** Available records follows **

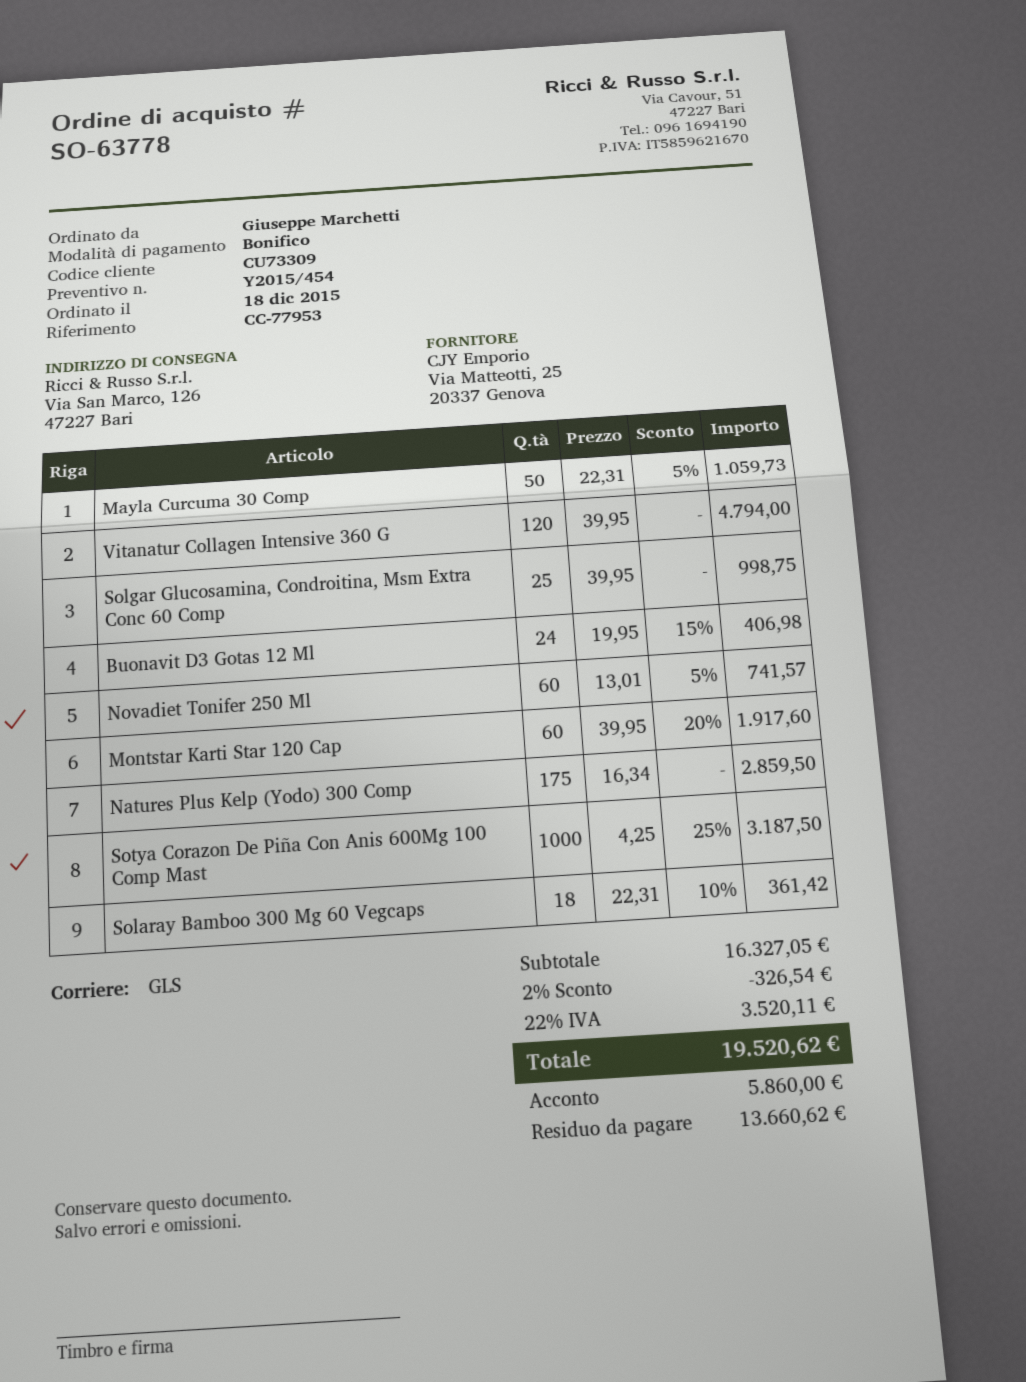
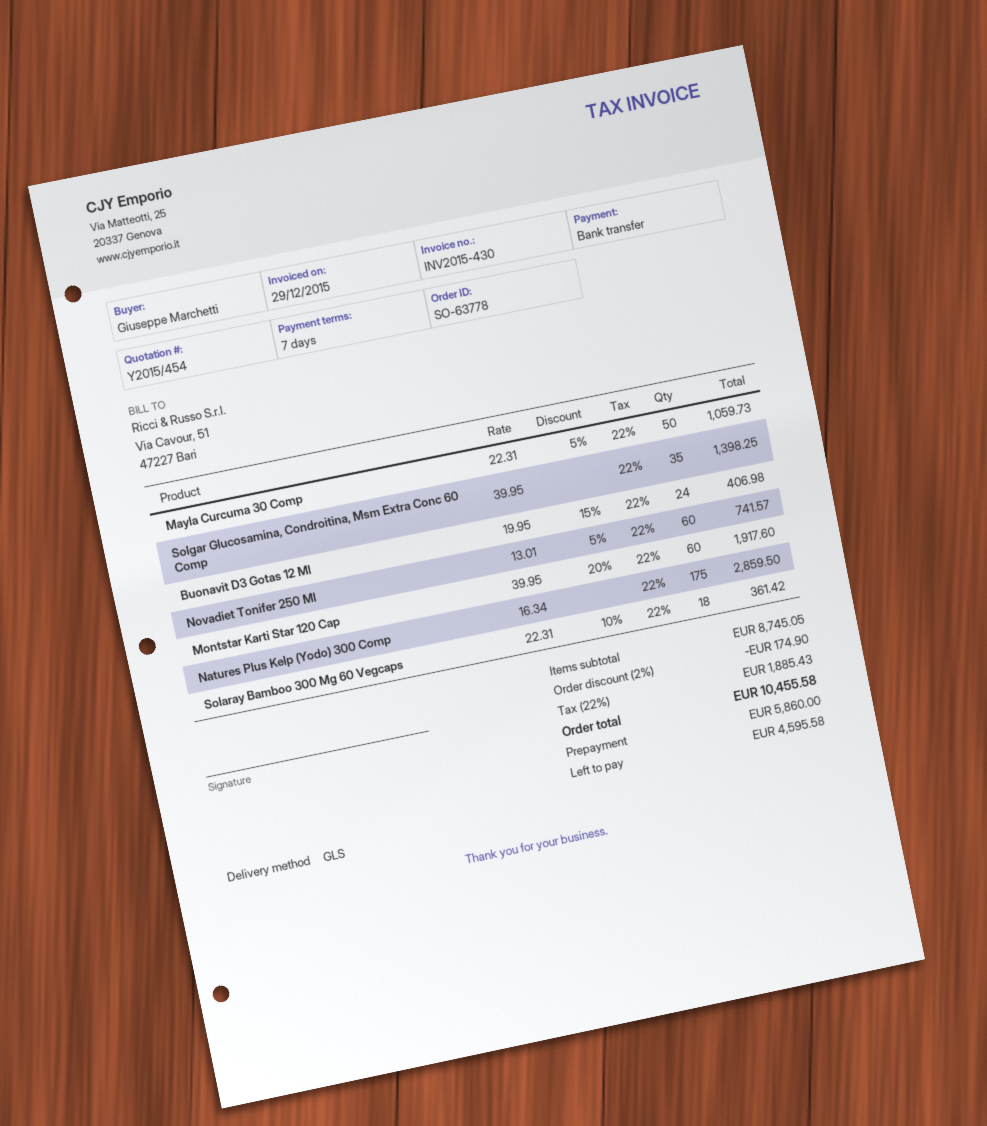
Vitanatur Collagen Intensive 360 G: 120 x 39.95 = 4794.00 -> none
Solgar Glucosamina, Condroitina, Msm Extra Conc 60 Comp: 25 x 39.95 = 998.75 -> 35 x 39.95 = 1398.25
Sotya Corazon De Piña Con Anis 600Mg 100 Comp Mast: 1000 x 4.25 - 25% = 3187.50 -> none
subtotal: 16327.05 -> 8745.05
discount: 2% = 326.54 -> 2% = 174.90
tax: 22% = 3520.11 -> 22% = 1885.43
total: 19520.62 -> 10455.58
balance: 13660.62 -> 4595.58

** End of Available records **

= Try it =
Search the data for "subtotal: 16327.05 -> 8745.05". Beginning with that line, set down every line through the last exactly.

= Task response =
subtotal: 16327.05 -> 8745.05
discount: 2% = 326.54 -> 2% = 174.90
tax: 22% = 3520.11 -> 22% = 1885.43
total: 19520.62 -> 10455.58
balance: 13660.62 -> 4595.58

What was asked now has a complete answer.